Brazil Declares War on the Axis (Click Magazine, 1942)

The government of Brazil declared war on Hitler's Germany on August 22, 1942, and you'd best believe that the over-paid photographers of Click Magazine were Johnny-on-the-spot to document all the joyous mayhem that let loose on those flag-strewn boulevards of the Brazilian capitol:

"Brazilians are fighting mad. When Brazil joined the United Nations in war on August 22nd, the formal declaration was a climax to the democratic action of its citizens who began, months ago, to let the world know how they felt about the Axis."

"The pent-up rage of a sorely-tried nation burst in earnest when war was declared.
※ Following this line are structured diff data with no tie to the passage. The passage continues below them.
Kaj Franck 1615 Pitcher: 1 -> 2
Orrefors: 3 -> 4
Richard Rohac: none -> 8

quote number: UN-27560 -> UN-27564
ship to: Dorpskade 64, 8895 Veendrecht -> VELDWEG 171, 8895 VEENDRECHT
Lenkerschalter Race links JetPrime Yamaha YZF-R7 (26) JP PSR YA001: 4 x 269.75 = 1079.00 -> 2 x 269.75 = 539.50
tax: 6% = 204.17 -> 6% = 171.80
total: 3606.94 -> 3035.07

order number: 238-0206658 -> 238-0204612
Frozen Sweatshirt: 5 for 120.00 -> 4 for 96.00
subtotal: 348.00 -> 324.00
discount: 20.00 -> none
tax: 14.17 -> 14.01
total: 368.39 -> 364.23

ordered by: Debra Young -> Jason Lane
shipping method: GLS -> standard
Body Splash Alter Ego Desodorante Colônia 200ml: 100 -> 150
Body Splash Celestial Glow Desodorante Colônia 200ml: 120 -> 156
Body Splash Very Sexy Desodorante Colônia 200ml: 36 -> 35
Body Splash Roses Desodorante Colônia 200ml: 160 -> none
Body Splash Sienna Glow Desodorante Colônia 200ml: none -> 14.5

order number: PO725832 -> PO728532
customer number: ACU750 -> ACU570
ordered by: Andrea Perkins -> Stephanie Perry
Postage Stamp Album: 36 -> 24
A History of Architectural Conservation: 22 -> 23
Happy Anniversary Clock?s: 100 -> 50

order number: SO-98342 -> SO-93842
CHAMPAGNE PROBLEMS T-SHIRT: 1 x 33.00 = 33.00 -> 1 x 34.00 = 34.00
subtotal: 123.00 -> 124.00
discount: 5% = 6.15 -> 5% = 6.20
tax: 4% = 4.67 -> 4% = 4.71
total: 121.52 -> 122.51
With unanimous enthusiasm, the people mobbed the streets, cheering everything that was part of the Allied cause...Day after day, anti-fascist demonstrations, and pageants choked the streets of Rio de Janiero, where the pictures on this page were taken."


Preparing for Battle (PM Tabloid, 1942)

"Brazil and the U.S.A. have signed a trade agreement whereby Brazil's army gets needed war equipment in exchange for raw materials needed in the United States... During the last year, large quantities of arms and material have reached Brazil from the U.S. for development of defense at vital ports and construction of airdromes to guard Brazil's 5,700 miles of seacoast."


Brazil's German Problem (PM Tabloid, 1942)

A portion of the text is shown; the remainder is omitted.